▶ _Task brief_
Output the entire listing that follows verbatim.

****************************************

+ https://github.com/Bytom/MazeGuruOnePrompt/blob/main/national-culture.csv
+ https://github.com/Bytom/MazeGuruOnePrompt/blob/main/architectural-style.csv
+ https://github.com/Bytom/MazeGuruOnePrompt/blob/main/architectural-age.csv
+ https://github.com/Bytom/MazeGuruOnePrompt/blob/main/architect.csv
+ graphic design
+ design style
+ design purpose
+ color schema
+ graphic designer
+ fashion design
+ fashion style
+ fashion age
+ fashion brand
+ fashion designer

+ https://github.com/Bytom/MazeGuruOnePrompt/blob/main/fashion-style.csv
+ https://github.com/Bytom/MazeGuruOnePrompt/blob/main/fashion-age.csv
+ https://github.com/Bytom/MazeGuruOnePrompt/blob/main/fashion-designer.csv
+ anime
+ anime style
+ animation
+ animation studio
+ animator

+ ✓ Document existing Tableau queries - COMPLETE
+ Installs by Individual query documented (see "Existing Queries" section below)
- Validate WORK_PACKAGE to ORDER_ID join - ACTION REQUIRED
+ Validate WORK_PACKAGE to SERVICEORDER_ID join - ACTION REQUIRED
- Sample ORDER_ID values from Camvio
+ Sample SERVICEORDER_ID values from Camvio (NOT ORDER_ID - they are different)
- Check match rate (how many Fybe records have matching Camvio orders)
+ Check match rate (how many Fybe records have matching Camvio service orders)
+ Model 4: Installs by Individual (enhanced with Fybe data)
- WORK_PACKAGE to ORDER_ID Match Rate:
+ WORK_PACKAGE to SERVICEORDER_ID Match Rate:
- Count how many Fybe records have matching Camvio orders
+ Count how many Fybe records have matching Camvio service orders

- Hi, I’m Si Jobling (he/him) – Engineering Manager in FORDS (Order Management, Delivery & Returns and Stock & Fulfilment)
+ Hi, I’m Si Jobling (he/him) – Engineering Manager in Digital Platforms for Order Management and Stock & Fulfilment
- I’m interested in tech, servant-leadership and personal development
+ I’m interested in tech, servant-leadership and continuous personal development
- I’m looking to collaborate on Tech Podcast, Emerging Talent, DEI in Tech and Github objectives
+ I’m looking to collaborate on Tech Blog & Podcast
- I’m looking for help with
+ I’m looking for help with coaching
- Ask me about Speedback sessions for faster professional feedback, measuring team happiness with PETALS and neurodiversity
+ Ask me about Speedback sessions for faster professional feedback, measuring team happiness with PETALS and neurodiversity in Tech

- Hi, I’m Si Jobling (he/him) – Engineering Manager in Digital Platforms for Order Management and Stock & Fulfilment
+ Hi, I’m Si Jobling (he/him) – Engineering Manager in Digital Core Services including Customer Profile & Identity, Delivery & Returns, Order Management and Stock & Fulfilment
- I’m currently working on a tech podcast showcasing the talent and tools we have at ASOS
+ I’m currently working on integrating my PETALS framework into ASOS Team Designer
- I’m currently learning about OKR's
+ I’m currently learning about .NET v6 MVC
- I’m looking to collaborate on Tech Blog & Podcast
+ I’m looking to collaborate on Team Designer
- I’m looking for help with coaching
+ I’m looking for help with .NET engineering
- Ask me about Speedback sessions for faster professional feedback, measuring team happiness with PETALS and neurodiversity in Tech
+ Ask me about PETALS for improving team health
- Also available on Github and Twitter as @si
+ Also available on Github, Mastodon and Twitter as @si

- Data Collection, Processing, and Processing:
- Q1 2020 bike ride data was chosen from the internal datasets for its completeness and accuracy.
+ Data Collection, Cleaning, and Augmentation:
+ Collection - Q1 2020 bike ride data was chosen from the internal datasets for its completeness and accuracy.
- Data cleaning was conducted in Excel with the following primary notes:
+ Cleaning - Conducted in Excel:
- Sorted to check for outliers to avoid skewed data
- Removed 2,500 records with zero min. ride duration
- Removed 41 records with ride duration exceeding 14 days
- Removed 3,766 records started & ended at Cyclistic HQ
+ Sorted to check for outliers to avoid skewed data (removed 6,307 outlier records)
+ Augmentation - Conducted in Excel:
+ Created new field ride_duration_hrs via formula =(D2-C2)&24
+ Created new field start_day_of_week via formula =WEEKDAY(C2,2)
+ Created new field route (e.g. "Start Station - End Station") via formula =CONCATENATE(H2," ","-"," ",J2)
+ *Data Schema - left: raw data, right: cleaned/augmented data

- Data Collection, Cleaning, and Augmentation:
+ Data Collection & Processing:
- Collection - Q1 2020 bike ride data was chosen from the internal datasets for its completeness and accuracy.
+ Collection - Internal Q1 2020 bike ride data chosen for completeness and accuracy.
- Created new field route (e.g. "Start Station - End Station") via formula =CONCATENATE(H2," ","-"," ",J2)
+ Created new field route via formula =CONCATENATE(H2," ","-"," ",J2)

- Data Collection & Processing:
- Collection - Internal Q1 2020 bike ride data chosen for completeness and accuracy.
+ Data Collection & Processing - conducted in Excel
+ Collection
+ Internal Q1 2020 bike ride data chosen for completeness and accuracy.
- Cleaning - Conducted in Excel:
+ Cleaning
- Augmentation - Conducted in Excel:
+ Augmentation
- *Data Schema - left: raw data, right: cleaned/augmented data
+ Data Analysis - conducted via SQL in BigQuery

****************************************

▶ _Written reply_
+ https://github.com/Bytom/MazeGuruOnePrompt/blob/main/national-culture.csv
+ https://github.com/Bytom/MazeGuruOnePrompt/blob/main/architectural-style.csv
+ https://github.com/Bytom/MazeGuruOnePrompt/blob/main/architectural-age.csv
+ https://github.com/Bytom/MazeGuruOnePrompt/blob/main/architect.csv
+ graphic design
+ design style
+ design purpose
+ color schema
+ graphic designer
+ fashion design
+ fashion style
+ fashion age
+ fashion brand
+ fashion designer

+ https://github.com/Bytom/MazeGuruOnePrompt/blob/main/fashion-style.csv
+ https://github.com/Bytom/MazeGuruOnePrompt/blob/main/fashion-age.csv
+ https://github.com/Bytom/MazeGuruOnePrompt/blob/main/fashion-designer.csv
+ anime
+ anime style
+ animation
+ animation studio
+ animator

+ ✓ Document existing Tableau queries - COMPLETE
+ Installs by Individual query documented (see "Existing Queries" section below)
- Validate WORK_PACKAGE to ORDER_ID join - ACTION REQUIRED
+ Validate WORK_PACKAGE to SERVICEORDER_ID join - ACTION REQUIRED
- Sample ORDER_ID values from Camvio
+ Sample SERVICEORDER_ID values from Camvio (NOT ORDER_ID - they are different)
- Check match rate (how many Fybe records have matching Camvio orders)
+ Check match rate (how many Fybe records have matching Camvio service orders)
+ Model 4: Installs by Individual (enhanced with Fybe data)
- WORK_PACKAGE to ORDER_ID Match Rate:
+ WORK_PACKAGE to SERVICEORDER_ID Match Rate:
- Count how many Fybe records have matching Camvio orders
+ Count how many Fybe records have matching Camvio service orders

- Hi, I’m Si Jobling (he/him) – Engineering Manager in FORDS (Order Management, Delivery & Returns and Stock & Fulfilment)
+ Hi, I’m Si Jobling (he/him) – Engineering Manager in Digital Platforms for Order Management and Stock & Fulfilment
- I’m interested in tech, servant-leadership and personal development
+ I’m interested in tech, servant-leadership and continuous personal development
- I’m looking to collaborate on Tech Podcast, Emerging Talent, DEI in Tech and Github objectives
+ I’m looking to collaborate on Tech Blog & Podcast
- I’m looking for help with
+ I’m looking for help with coaching
- Ask me about Speedback sessions for faster professional feedback, measuring team happiness with PETALS and neurodiversity
+ Ask me about Speedback sessions for faster professional feedback, measuring team happiness with PETALS and neurodiversity in Tech

- Hi, I’m Si Jobling (he/him) – Engineering Manager in Digital Platforms for Order Management and Stock & Fulfilment
+ Hi, I’m Si Jobling (he/him) – Engineering Manager in Digital Core Services including Customer Profile & Identity, Delivery & Returns, Order Management and Stock & Fulfilment
- I’m currently working on a tech podcast showcasing the talent and tools we have at ASOS
+ I’m currently working on integrating my PETALS framework into ASOS Team Designer
- I’m currently learning about OKR's
+ I’m currently learning about .NET v6 MVC
- I’m looking to collaborate on Tech Blog & Podcast
+ I’m looking to collaborate on Team Designer
- I’m looking for help with coaching
+ I’m looking for help with .NET engineering
- Ask me about Speedback sessions for faster professional feedback, measuring team happiness with PETALS and neurodiversity in Tech
+ Ask me about PETALS for improving team health
- Also available on Github and Twitter as @si
+ Also available on Github, Mastodon and Twitter as @si

- Data Collection, Processing, and Processing:
- Q1 2020 bike ride data was chosen from the internal datasets for its completeness and accuracy.
+ Data Collection, Cleaning, and Augmentation:
+ Collection - Q1 2020 bike ride data was chosen from the internal datasets for its completeness and accuracy.
- Data cleaning was conducted in Excel with the following primary notes:
+ Cleaning - Conducted in Excel:
- Sorted to check for outliers to avoid skewed data
- Removed 2,500 records with zero min. ride duration
- Removed 41 records with ride duration exceeding 14 days
- Removed 3,766 records started & ended at Cyclistic HQ
+ Sorted to check for outliers to avoid skewed data (removed 6,307 outlier records)
+ Augmentation - Conducted in Excel:
+ Created new field ride_duration_hrs via formula =(D2-C2)&24
+ Created new field start_day_of_week via formula =WEEKDAY(C2,2)
+ Created new field route (e.g. "Start Station - End Station") via formula =CONCATENATE(H2," ","-"," ",J2)
+ *Data Schema - left: raw data, right: cleaned/augmented data

- Data Collection, Cleaning, and Augmentation:
+ Data Collection & Processing:
- Collection - Q1 2020 bike ride data was chosen from the internal datasets for its completeness and accuracy.
+ Collection - Internal Q1 2020 bike ride data chosen for completeness and accuracy.
- Created new field route (e.g. "Start Station - End Station") via formula =CONCATENATE(H2," ","-"," ",J2)
+ Created new field route via formula =CONCATENATE(H2," ","-"," ",J2)

- Data Collection & Processing:
- Collection - Internal Q1 2020 bike ride data chosen for completeness and accuracy.
+ Data Collection & Processing - conducted in Excel
+ Collection
+ Internal Q1 2020 bike ride data chosen for completeness and accuracy.
- Cleaning - Conducted in Excel:
+ Cleaning
- Augmentation - Conducted in Excel:
+ Augmentation
- *Data Schema - left: raw data, right: cleaned/augmented data
+ Data Analysis - conducted via SQL in BigQuery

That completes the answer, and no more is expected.